BANCHE - Dopo il chiarimento del MEF, la tassa si alleggerisce
Gli effetti fiscali si riducono di parecchio. Il prelievo vale circa l'8% dell'EPS del 2023, corrispondenti all'1,4% della capitalizzazione di mercato delle società quotate
Fatto
Il governo ha chiarito ieri che la tassazione sugli extra-profitti generati dalle banche non potrà superare lo 0,1% del totale degli attivi.
Effetto
Abbiamo ricalcolato l'imposta sugli extra-profitti per le principali banche italiane, tenendo conto delle indicazioni ricevute. Per Unicredit e Intesa Sanpaolo abbiamo considerato gli asset della casa madre italiana.
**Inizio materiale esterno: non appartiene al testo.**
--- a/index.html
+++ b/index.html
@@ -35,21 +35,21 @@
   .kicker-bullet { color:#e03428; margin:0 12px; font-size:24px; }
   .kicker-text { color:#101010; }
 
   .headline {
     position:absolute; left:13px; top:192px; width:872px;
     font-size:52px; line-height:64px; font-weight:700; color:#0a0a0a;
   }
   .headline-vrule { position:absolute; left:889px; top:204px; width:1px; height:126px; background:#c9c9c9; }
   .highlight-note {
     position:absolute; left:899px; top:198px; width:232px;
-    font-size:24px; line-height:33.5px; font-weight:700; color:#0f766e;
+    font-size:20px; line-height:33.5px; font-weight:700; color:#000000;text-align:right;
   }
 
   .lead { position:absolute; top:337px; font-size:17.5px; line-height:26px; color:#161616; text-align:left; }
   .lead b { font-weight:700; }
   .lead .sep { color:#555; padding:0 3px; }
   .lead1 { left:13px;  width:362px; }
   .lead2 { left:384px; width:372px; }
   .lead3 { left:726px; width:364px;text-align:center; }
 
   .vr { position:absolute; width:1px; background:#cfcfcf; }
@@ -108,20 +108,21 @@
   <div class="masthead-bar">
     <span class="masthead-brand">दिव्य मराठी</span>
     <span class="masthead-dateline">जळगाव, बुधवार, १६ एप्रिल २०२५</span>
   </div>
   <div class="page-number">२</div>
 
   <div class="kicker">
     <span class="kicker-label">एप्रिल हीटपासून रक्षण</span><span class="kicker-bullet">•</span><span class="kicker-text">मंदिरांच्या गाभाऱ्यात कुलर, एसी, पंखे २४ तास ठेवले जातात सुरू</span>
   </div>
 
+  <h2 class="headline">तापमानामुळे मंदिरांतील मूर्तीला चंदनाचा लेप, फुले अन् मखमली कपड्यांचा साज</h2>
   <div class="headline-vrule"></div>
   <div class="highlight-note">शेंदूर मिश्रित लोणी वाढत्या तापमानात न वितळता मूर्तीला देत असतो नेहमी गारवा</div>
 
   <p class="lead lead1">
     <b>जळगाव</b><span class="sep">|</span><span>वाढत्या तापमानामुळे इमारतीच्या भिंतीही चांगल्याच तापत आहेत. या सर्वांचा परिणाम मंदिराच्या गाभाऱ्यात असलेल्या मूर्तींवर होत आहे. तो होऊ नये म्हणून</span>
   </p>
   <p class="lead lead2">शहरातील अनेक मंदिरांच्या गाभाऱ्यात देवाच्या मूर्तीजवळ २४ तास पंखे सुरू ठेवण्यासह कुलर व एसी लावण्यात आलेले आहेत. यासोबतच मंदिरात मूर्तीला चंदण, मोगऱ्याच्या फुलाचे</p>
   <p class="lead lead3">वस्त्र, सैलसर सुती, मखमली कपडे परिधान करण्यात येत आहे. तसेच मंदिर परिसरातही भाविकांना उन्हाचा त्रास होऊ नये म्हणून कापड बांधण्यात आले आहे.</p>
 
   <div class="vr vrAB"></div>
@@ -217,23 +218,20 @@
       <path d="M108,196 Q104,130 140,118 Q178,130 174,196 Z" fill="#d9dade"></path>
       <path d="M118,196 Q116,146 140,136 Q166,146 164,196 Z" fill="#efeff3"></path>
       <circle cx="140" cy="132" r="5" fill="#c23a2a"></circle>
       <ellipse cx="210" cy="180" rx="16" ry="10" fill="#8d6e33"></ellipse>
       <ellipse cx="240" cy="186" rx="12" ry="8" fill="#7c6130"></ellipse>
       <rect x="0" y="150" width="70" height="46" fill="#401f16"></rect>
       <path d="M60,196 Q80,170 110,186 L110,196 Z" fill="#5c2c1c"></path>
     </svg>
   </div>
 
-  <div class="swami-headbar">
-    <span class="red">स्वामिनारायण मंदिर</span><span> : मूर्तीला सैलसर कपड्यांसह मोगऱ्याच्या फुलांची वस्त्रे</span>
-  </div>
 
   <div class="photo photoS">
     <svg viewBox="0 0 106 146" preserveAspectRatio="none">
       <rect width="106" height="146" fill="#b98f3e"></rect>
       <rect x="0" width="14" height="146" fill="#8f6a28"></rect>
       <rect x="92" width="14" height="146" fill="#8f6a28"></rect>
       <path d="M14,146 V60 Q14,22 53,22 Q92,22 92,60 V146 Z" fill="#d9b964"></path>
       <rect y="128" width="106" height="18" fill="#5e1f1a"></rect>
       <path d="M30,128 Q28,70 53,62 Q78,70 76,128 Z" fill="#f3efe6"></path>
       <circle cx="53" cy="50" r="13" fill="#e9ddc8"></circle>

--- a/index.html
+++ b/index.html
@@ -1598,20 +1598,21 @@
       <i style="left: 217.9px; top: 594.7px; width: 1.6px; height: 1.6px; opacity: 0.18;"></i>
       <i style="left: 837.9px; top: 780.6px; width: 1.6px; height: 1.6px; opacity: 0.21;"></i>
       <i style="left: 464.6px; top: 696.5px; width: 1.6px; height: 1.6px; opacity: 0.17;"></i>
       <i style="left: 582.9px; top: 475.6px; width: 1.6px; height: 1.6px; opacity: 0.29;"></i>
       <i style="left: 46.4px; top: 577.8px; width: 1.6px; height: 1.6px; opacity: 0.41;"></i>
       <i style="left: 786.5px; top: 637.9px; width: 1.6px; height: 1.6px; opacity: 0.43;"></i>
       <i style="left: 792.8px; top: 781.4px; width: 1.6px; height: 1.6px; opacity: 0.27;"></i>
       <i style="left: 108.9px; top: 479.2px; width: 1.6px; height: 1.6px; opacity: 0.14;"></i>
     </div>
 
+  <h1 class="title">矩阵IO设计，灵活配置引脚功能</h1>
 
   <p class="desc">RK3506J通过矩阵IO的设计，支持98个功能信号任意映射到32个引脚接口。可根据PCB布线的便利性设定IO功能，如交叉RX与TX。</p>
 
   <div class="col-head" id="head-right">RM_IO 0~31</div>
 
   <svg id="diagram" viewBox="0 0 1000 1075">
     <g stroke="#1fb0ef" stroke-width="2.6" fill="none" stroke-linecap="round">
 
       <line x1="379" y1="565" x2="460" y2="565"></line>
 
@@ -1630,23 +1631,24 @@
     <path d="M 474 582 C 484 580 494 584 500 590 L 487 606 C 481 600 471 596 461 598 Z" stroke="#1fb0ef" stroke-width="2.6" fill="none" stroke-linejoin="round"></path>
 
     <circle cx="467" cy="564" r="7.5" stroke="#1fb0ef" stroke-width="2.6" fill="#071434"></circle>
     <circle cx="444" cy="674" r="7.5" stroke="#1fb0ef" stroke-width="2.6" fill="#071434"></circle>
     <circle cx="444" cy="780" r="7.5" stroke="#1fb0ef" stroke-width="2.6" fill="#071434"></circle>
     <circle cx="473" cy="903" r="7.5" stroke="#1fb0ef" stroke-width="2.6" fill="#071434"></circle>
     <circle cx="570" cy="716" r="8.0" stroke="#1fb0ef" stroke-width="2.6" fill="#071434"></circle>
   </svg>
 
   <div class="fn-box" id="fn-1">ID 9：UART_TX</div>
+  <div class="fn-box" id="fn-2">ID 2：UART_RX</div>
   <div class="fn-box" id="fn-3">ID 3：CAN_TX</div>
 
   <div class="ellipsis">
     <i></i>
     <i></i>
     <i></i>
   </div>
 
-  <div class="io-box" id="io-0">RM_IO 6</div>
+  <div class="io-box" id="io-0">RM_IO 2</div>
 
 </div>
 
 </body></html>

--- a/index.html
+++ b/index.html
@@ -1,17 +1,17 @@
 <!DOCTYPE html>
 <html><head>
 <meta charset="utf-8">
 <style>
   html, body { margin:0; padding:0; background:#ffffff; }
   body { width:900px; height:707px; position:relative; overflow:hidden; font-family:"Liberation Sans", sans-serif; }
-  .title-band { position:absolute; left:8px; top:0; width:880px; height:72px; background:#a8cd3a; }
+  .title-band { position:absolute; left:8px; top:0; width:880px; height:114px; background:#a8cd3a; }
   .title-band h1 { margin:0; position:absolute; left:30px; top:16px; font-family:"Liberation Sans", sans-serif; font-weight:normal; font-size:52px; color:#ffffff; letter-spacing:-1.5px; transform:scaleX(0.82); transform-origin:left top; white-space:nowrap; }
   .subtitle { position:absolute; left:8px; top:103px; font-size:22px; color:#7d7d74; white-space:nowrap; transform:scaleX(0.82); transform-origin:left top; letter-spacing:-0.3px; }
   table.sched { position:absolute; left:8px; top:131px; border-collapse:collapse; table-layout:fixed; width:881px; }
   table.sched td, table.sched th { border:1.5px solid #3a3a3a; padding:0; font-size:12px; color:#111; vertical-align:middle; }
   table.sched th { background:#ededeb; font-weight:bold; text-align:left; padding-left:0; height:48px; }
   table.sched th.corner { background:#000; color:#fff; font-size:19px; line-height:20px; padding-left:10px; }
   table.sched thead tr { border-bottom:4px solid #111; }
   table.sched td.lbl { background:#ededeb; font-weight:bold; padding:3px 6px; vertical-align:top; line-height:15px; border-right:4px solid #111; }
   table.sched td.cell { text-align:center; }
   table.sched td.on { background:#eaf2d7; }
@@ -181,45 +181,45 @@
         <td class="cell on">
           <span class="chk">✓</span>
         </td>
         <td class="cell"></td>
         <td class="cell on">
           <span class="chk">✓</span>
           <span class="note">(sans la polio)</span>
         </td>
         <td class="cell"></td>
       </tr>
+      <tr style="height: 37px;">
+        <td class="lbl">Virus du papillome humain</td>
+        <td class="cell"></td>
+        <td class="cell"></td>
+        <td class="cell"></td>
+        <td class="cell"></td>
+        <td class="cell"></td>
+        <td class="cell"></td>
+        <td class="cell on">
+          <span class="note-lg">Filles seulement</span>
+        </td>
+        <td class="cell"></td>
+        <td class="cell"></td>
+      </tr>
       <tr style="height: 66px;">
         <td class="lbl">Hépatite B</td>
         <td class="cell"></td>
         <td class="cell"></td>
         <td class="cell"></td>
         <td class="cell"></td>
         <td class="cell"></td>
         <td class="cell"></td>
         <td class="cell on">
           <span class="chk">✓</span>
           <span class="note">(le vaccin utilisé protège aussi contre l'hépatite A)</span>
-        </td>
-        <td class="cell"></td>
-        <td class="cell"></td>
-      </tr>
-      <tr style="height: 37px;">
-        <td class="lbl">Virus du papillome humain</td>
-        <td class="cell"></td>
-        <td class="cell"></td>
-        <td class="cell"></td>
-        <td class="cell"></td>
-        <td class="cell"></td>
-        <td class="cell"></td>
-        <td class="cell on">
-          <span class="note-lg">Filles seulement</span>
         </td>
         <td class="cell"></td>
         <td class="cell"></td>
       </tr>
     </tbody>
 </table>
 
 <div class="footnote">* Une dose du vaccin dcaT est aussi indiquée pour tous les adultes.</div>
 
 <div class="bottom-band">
Per tutte le banche, secondo le nostre stime, verrà applicato un limite dello 0,1% degli attivi. Secondo i nostri calcoli, gli effetti fiscali saranno limitati in media all'8% dell'EPS del 2023 e corrispondono all'1,4% della capitalizzazione di mercato delle società che seguiamo. Rispetto alle ipotesi iniziali, gli effetti sono molto più contenuti per le banche retail italiane e gli asset gatherers. Nel dettaglio:
- UCG: tassa stimata di €436 milioni, con una riduzione dell'EPS del 6% nel 2023 e una diminuzione del 1% della capitalizzazione di mercato.
- ISP: tassa stimata di €715 milioni, con una riduzione dell'EPS del 10% nel 2023 e una diminuzione del 1,5% della capitalizzazione di mercato.
- BAMI: tassa stimata di €190 milioni, con una riduzione dell'EPS del 16% nel 2023 e una diminuzione del 2,8% della capitalizzazione di mercato.
- BPER: tassa stimata di €152 milioni, con una riduzione dell'EPS del 14% nel 2023 e una diminuzione del 3,8% della capitalizzazione di mercato.
- MB: tassa stimata di €92 milioni, con una riduzione dell'EPS del 9% nel 2023 e una diminuzione dello 0,9% della capitalizzazione di mercato.
- Credem: tassa stimata di €65 milioni, con una riduzione dell'EPS del 17% nel 2023 e una diminuzione del 2,5% della capitalizzazione di mercato.
- BPSO (non coperta): tassa stimata di €58 milioni, con una riduzione dell'EPS del 17% nel 2023 e una diminuzione del 3% della capitalizzazione di mercato.
- BMPS (non coperta): tassa stimata di €120 milioni, con una riduzione dell'EPS del 13% nel 2023 e una diminuzione del 3,4% della capitalizzazione di mercato.
- Fineco: tassa stimata di €36 milioni, con una riduzione dell'EPS del 6% nel 2023 e una diminuzione dello 0,4% della capitalizzazione di mercato.
- Banca Mediolanum: tassa stimata di €74 milioni, con una riduzione dell'EPS del 10% nel 2023 e una diminuzione dell'1,2% della capitalizzazione di mercato.
- Banca Generali: tassa stimata di €17 milioni, con una riduzione dell'EPS del 5% nel 2023 e una diminuzione dello 0,4% della capitalizzazione di mercato.
- Poste (Banco Posta): tassa stimata di €104 milioni, con una riduzione dell'EPS del 6% nel 2023 e una diminuzione dello 0,8% della capitalizzazione di mercato.